WHAT YOU ARE ASKED TO DO: Would you please give the entries again word for word, with no images in your copy?

MATERIAL PROVIDED:
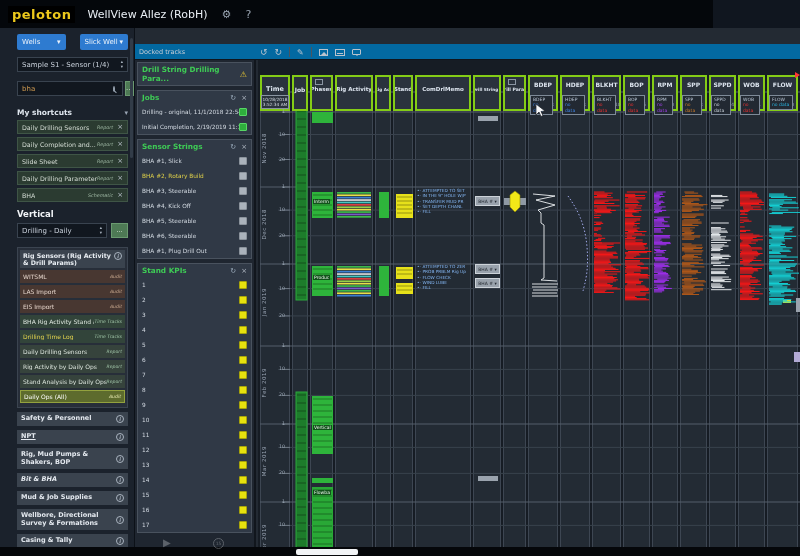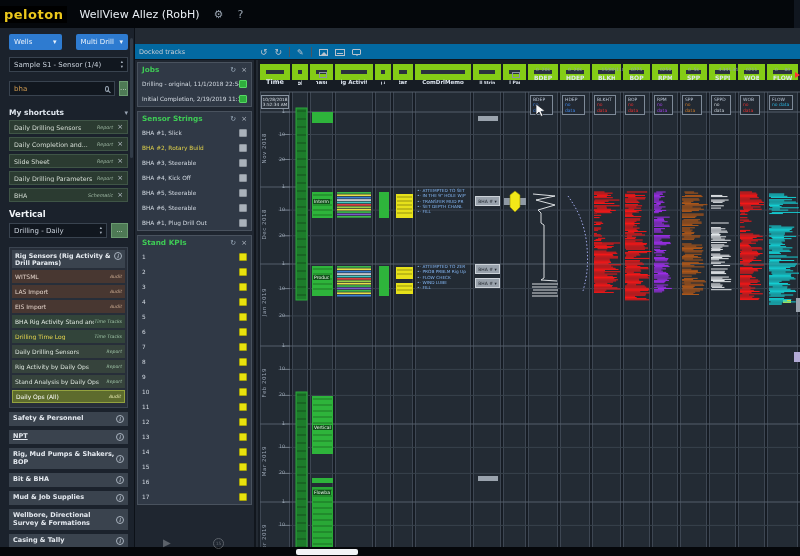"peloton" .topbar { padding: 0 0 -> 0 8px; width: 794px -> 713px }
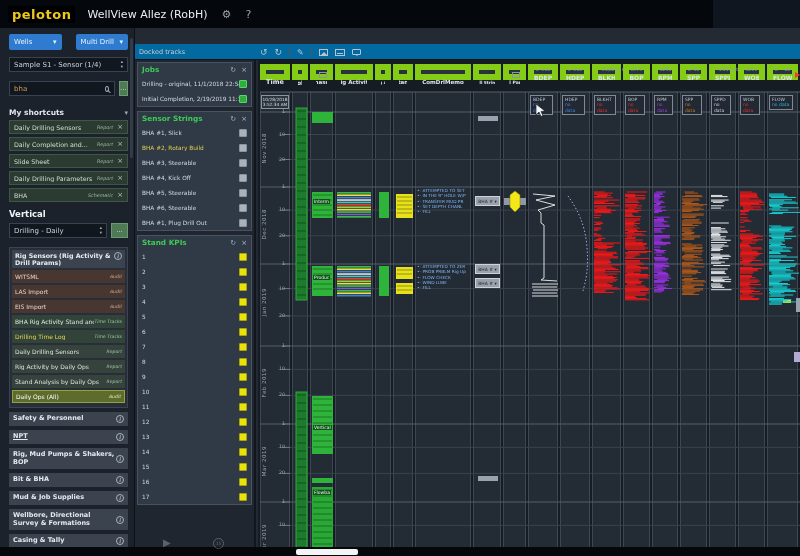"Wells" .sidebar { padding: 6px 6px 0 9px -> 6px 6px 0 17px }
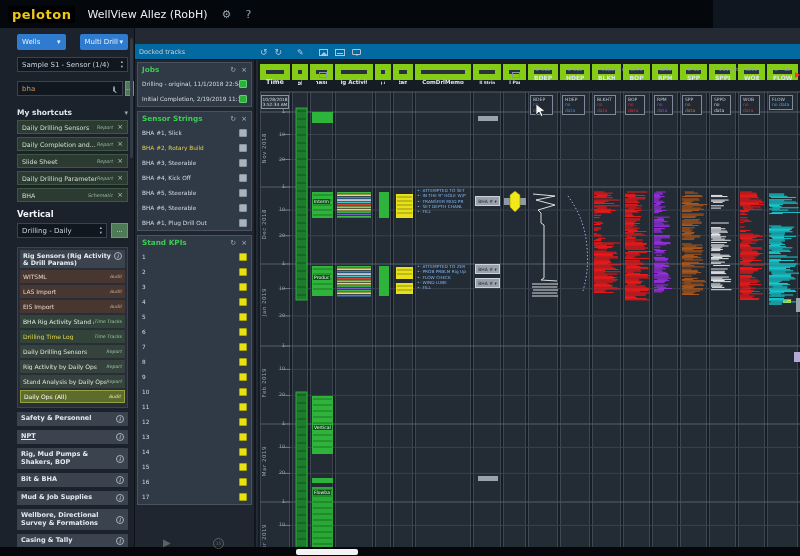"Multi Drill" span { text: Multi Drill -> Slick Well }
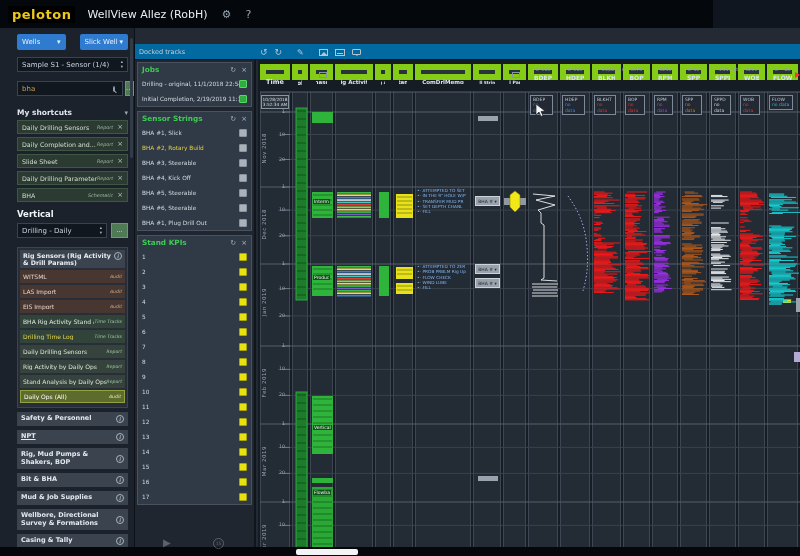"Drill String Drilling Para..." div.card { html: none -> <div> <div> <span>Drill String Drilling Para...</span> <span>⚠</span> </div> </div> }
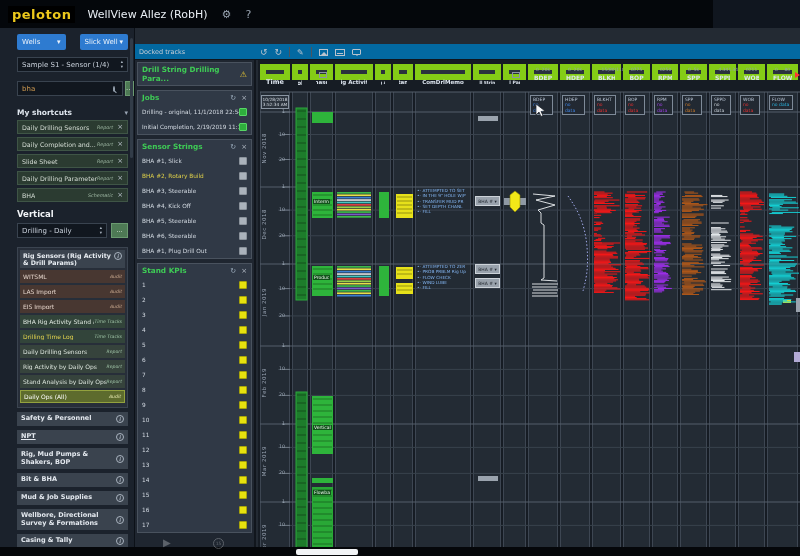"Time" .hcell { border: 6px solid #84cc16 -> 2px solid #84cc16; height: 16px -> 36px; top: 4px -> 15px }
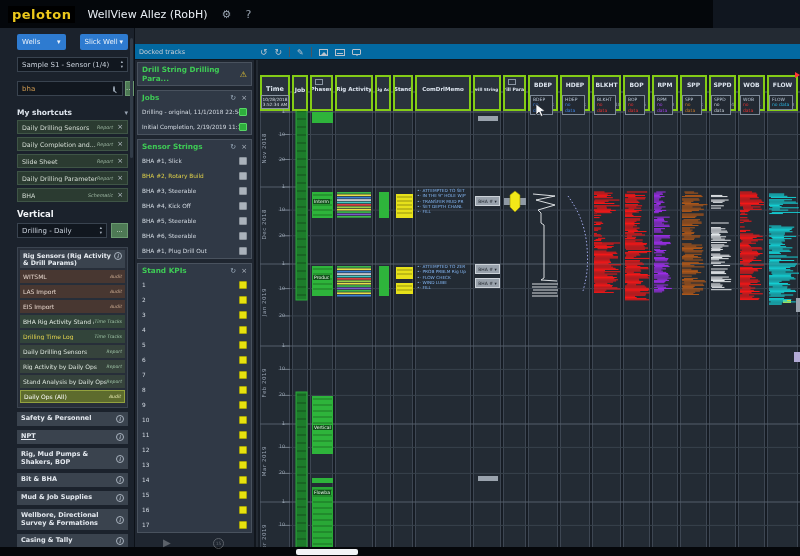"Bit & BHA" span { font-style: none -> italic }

ANSWER TO THE PROBLEM:
"peloton" .topbar { padding: 0 0 -> 0 8px; width: 794px -> 713px }
"Wells" .sidebar { padding: 6px 6px 0 9px -> 6px 6px 0 17px }
"Multi Drill" span { text: Multi Drill -> Slick Well }
"Drill String Drilling Para..." div.card { html: none -> <div> <div> <span>Drill String Drilling Para...</span> <span>⚠</span> </div> </div> }
"Time" .hcell { border: 6px solid #84cc16 -> 2px solid #84cc16; height: 16px -> 36px; top: 4px -> 15px }
"Bit & BHA" span { font-style: none -> italic }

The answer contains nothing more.